Doğmak bilmeyen bir sabaha alarmın sinir bozucu sesiyle uyandı. O gün işe gitmeyecekti, yoksa gitmek mi istemiyordu? Hatırladı ki gidecek bir işi yoktu. Sadece gidecek işi değil, gidecek hiçbir yeri ve hiç kimsesi yoktu. Bunu hatırlamak yüzünü soğuk su ile yıkamaktan daha soğuk ve sert gelmişti. Aklında cevap veremediği sorular ve cevabını vermek istemediği soruların hepsini sessize aldı tıpkı aramaların hiçbirine cevap vermediği telefonu gibi. Yataktan doğrulmaya çalıştı, kollarının ve bacaklarının hissizleştiğini fark etti, umursamadı, geri yattı.

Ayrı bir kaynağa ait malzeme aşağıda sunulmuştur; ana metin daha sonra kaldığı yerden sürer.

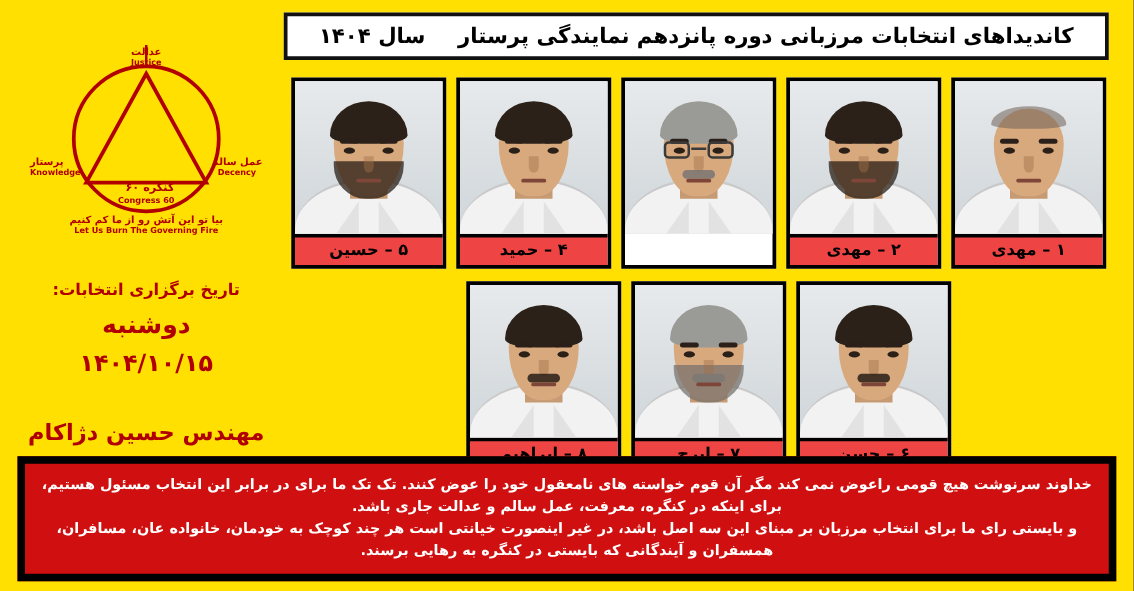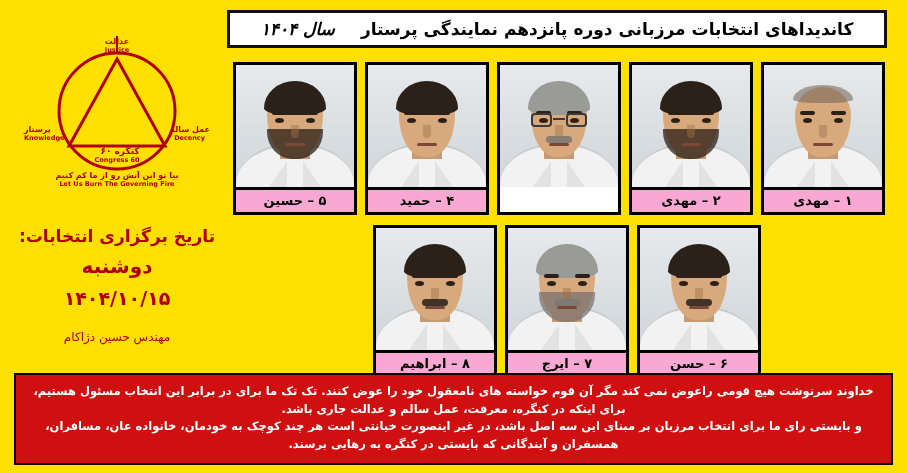--- a/index.html
+++ b/index.html
@@ -42,7 +42,6 @@
     font-weight: bold;
     color: #000;
     white-space: nowrap;
-    font-style: italic;
   }
   
   .grid {

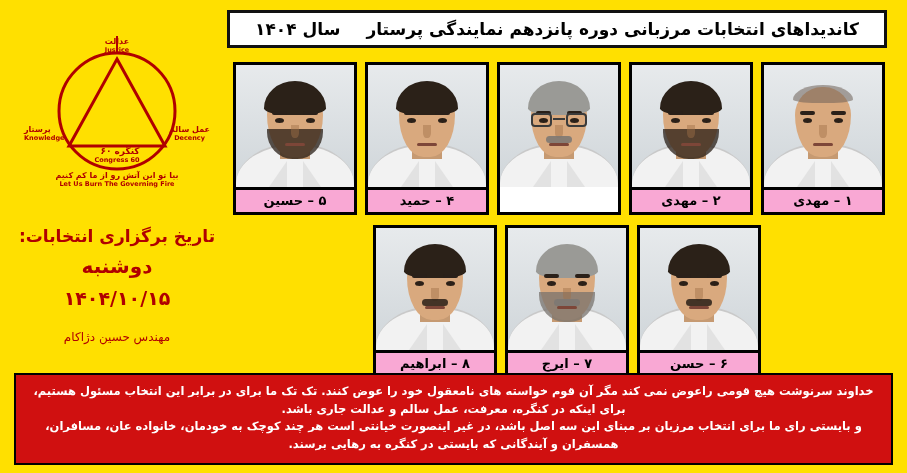--- a/index.html
+++ b/index.html
@@ -237,7 +237,7 @@
   }
   .name-strip {
     border-top: 3px solid #000;
-    background: #f9a8d4;
+    background: #ef4444;
     text-align: center;
     font-size: 13px;
     font-weight: bold;

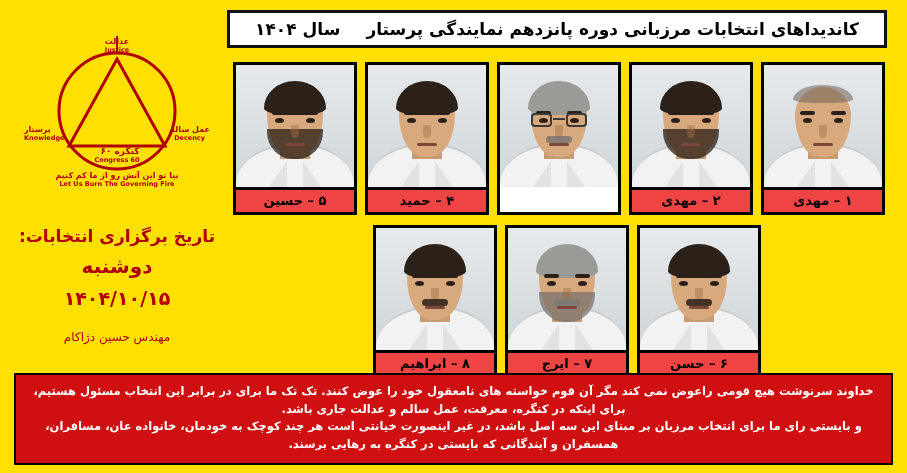--- a/index.html
+++ b/index.html
@@ -280,7 +280,7 @@
     font-weight: bold;
     line-height: 1.65;
   }
-  .date-block .lbl { font-size: 17px; }
+  .date-block .lbl { font-size: 13px; }
   .date-block .day { font-size: 20px; }
   .date-block .num { font-size: 19px; letter-spacing: 1px; }
   .engineer {

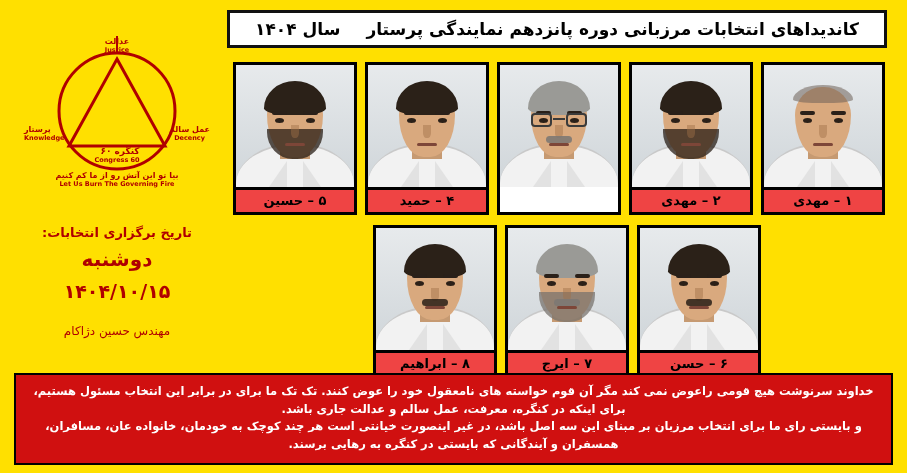--- a/index.html
+++ b/index.html
@@ -284,9 +284,9 @@
   .date-block .day { font-size: 20px; }
   .date-block .num { font-size: 19px; letter-spacing: 1px; }
   .engineer {
-    margin-top: 16px;
-    font-size: 12px;
-    font-weight: normal;
+    margin-top: 28px;
+    font-size: 18px;
+    font-weight: bold;
     color: #b00000;
   }
   

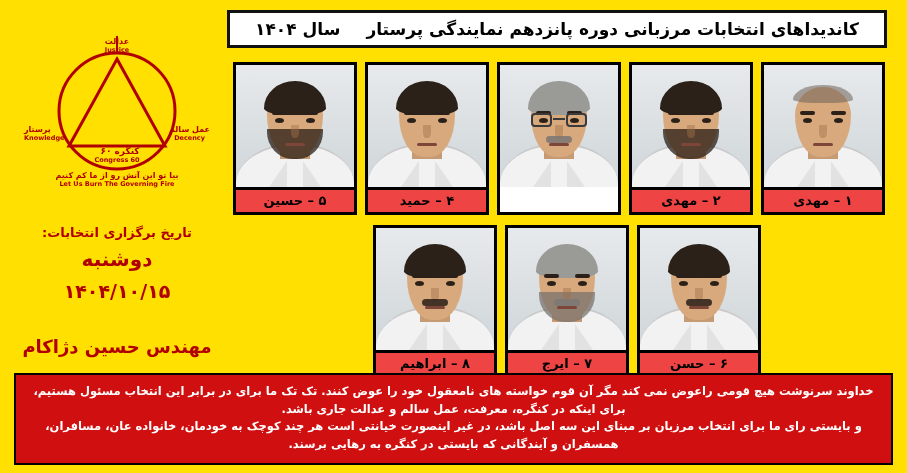--- a/index.html
+++ b/index.html
@@ -296,7 +296,7 @@
     right: 14px;
     bottom: 8px;
     background: #d01010;
-    border: 2px solid #000000;
+    border: 6px solid #000000;
     box-sizing: border-box;
     color: #ffffff;
     padding: 8px 12px 9px;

Kapının şiddetli bir şekilde yumruklanmasıyla geri uyandı. Bunu da duymamazlıktan gelmeye çalıştı. Ama yaklaşık beş dakika boyunca süren bu sinir bozucu sesi kimin yaptığını anlamak için hızlıca kalktı. O sırada sabahki yataktan kalkamayışını, şimdi ise nasıl hızlı kalkabildiğini hiç düşünmedi. Kapının deliğinden önce baktı. Ama kirden hiçbir şey görünmüyordu. Kitlediği kapının kilitlerini teker teker açtı, teker teker geri kapatma istemesine rağmen. Kapıyı açar açmaz etrafına bakındı. Çünkü karşısında kimse yoktu. Derin bir nefes aldı ve sinirine hakim olmaya çalıştı. Çocukların kapıyı çalıp kaçtığını düşündü. Tam kapıyı geri kapatırken paspasın üstünde bir kutu gördü. Görmemiş gibi yapsa da kutu kucaklayıp mutfağa doğru bir yere koydu. Sonra kilitleri teker teker geri kapadı.
Yatak toplamaktan hiç hoşlanmazdı. Dağınıklığı da yaşam tarzı olarak düşünmezdi. Oldukça dengesiz biriydi, oldukça yorgun, oldukça bıkkın, oldukça da hayata doymuştu. Yaşamak için hiçbir amacı olmadığını düşünüyordu. Sonra okuduğu kitaptaki cümleler dilinden dökülü verdi. İnsanlar yaşama nedenlerini pek çabuk öğreniyorlar. Belki de gene hep aynı nedenle pes ediyorlar, dedi. Ardından yine aynı kitapta okuduğu cümleyi söyledi. Düşümü gerçekleştirmekten korkuyorum, çünkü o zaman yaşamak için sebebim, dedi. Kendine bir soru sorma kararı aldı. Kendiyle iletişimi hep tek taraflı olurdu. Böyle bir bağlamda kendiyle sohbet etmesi zaten şarttı. Derin bir nefes aldı ve sordu: “Yaşamak için bir sebebim var mı, gerçekleşmeyen düşüm kaldı mı, gerçekleşmeyen kabusum kaldı mı? Evde büyük bir sessizlik hakim oldu. Mesajı aldığını düşündü ve mutfağa bir şeyler yemek için gitti. Sonra yerdeki paket gözüne takıldı açmayı unuttuğu fark etti. Eline bir makas aldı ambalajını açmak için. tam ne olduğunu görecekken etraf bembeyaz oldu.
Telefonu çalıyordu, saat daha sekizdi, arayana bakmadı. Elinde gece okurken uyuya kaldığı kitabı – Simyacı- vardı. Çok mutlu olmuştu. Çünkü gerçekte kitaptaki delikanlı gibi değildi. Olmadığı kişinin günümüzdeki hayatını yaşadığı içinse mutluydu. Aklına paket geldi koşarak kapıyı açtı. Zaten hiç sevmezdi kapıları kilitlemeyi. Çünkü onun için güven: ev demekti. Evet yerde bir paket vardı. Paketin üstünde de “Herkes kendi düşlerini aynı şekilde göremez; kendince görür.” Diye bir not vardı. Peki paketin içinde ne vardı? Bilinmez, hiçbir zaman açmadı ki bilsin. Unutulmayacak en ikilemdeki bir gün yaşamıştı.